Economia

Estudo aponta desigualdade de género no mercado de trabalho como a "raiz dos atuais problemas demográficos"

O crescimento da participação das mulheres no mercado de trabalho não produz efeitos negativos sobre a fecundidade, mas as condições inferiores às dos homens sim, indica estudo divulgado esta sexta-feira.

Rita Robalo Rosa

Muitas horas de trabalho, salários baixos, precariedade e desigualdade de género: estes são alguns dos ingredientes para uma fecundidade baixa nos países desenvolvidos, mas particularmente em Portugal, revela o estudo “Como o mercado de trabalho e a igualdade de género influenciam a fecundidade em Portugal”, integrado no projeto “Demografia e Políticas Públicas”, do PlanAPP - Centro de Competências de Planeamento, de Políticas e de Prospetiva da Administração Pública.

Segundo o estudo (da autoria de Bruno Januário, William de Melo, Ana Oliveira, Manuel Abrantes e Sofia Moreira), o crescimento da participação das mulheres no mercado de trabalho não produz efeitos negativos sobre a fecundidade. As condições de trabalho das mulheres, especialmente quando comparadas com as dos homens, é que “estão na raiz dos atuais problemas demográficos”, indica o estudo.

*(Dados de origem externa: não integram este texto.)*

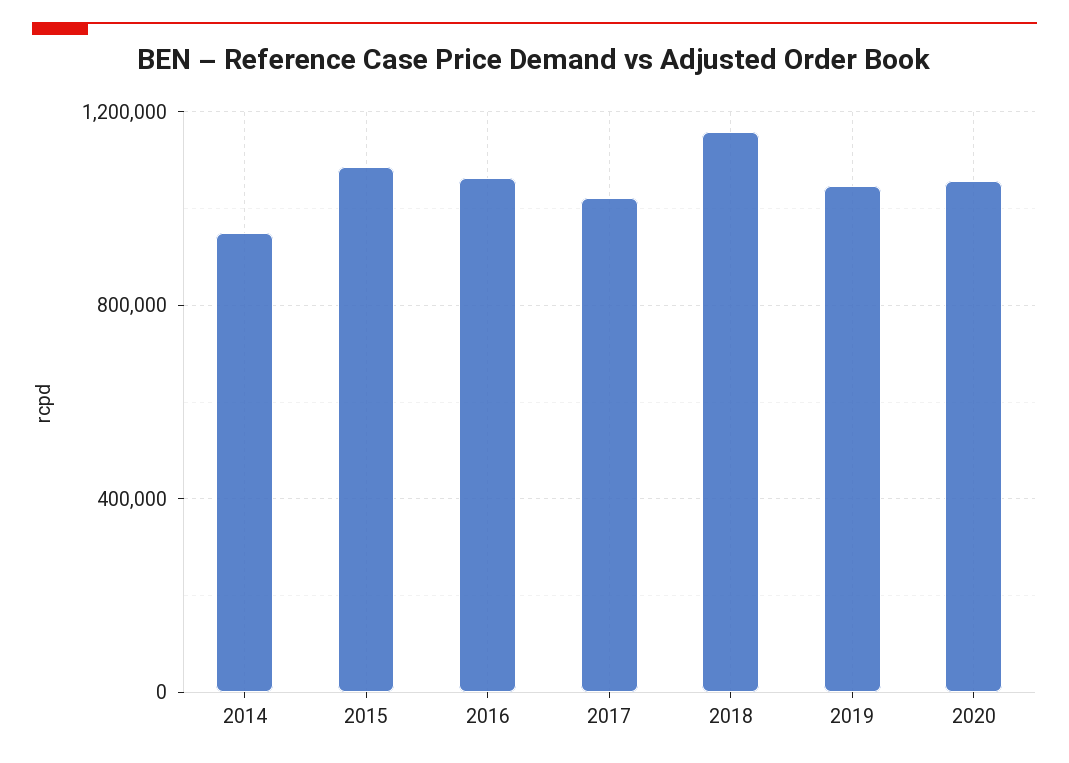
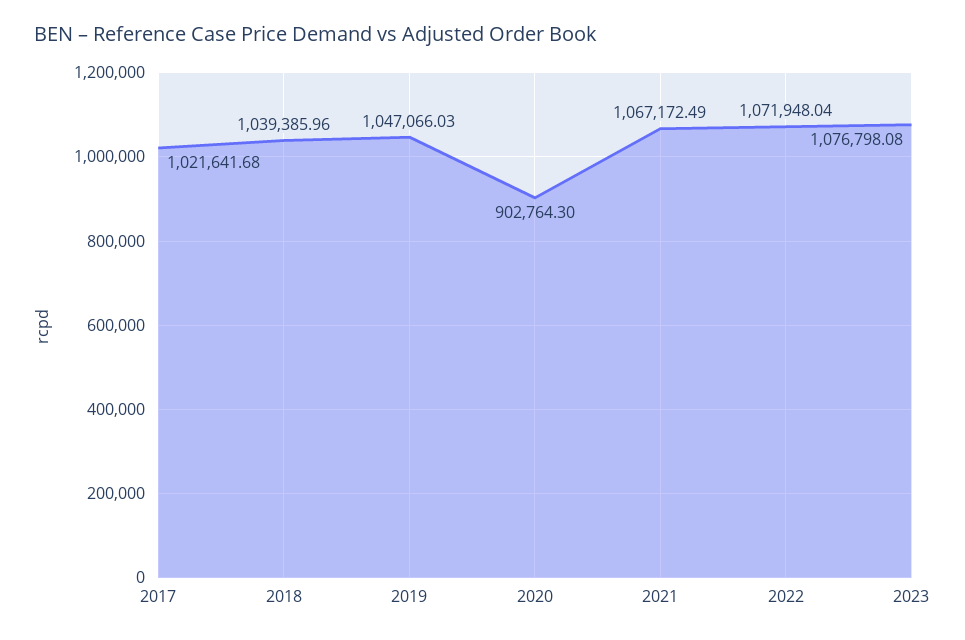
2014: 950000 -> none
2015: 1100000 -> none
2016: 1050000 -> none
2018: 1150000 -> 1039385.96
2020: 1050000 -> 902764.3
2021: none -> 1067172.49
2022: none -> 1071948.04
2023: none -> 1076798.08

Até porque em Portugal quer pais quer mães “trabalham a tempo completo, fora de casa, em estruturas de arranjo de trabalho pago ainda rígidas e convencionais”. Mesmo que homens e mulheres considerem que o modelo de trabalho a tempo parcial é o ideal para as mães, não é isso que se verifica. Mas as mulheres ganham menos, para o mesmo trabalho.

As mulheres "investem mais tempo do que os homens na sua qualificação profissional, contudo, este investimento não se traduz na ocupação equitativa das posições de liderança ou dos salários recebidos”, nota o estudo. As mulheres ocupam mais postos de trabalho em setores económicos que pagam salários mais baixos.

Graças à subida do salário mínimo, o salário médio de ambos os sexos aproximou-se, mas as diferenças salariais continuam a ser significativas. O estudo refere que “50% das mulheres a trabalhar a tempo e remuneração completos auferiam, em 2019, até 664 euros de remuneração base, enquanto 50% dos homens auferiam até 750 euros”. Dados mais recentes do Instituto Nacional de Estatística, referentes a 2022, mostram que, nesse ano, o rendimento médio mensal líquido da população masculina empregada por conta de outrem atingiu 1116 euros, o que comparava com 950 euros no caso das mulheres - ou seja, os homens ganhavam, em média, 17,5% acima das mulheres.

Assim, as mulheres têm menos recursos financeiros, que são necessários para os seus projetos familiares. O cenário piora se estivermos perante um “agravamento da intensidade da pobreza, diminuição involuntária da jornada laboral com perda salarial, desemprego ou aumento do peso das despesas com habitação” - tudo fatores que demonstram estar relacionados com uma queda na taxa de fecundidade”.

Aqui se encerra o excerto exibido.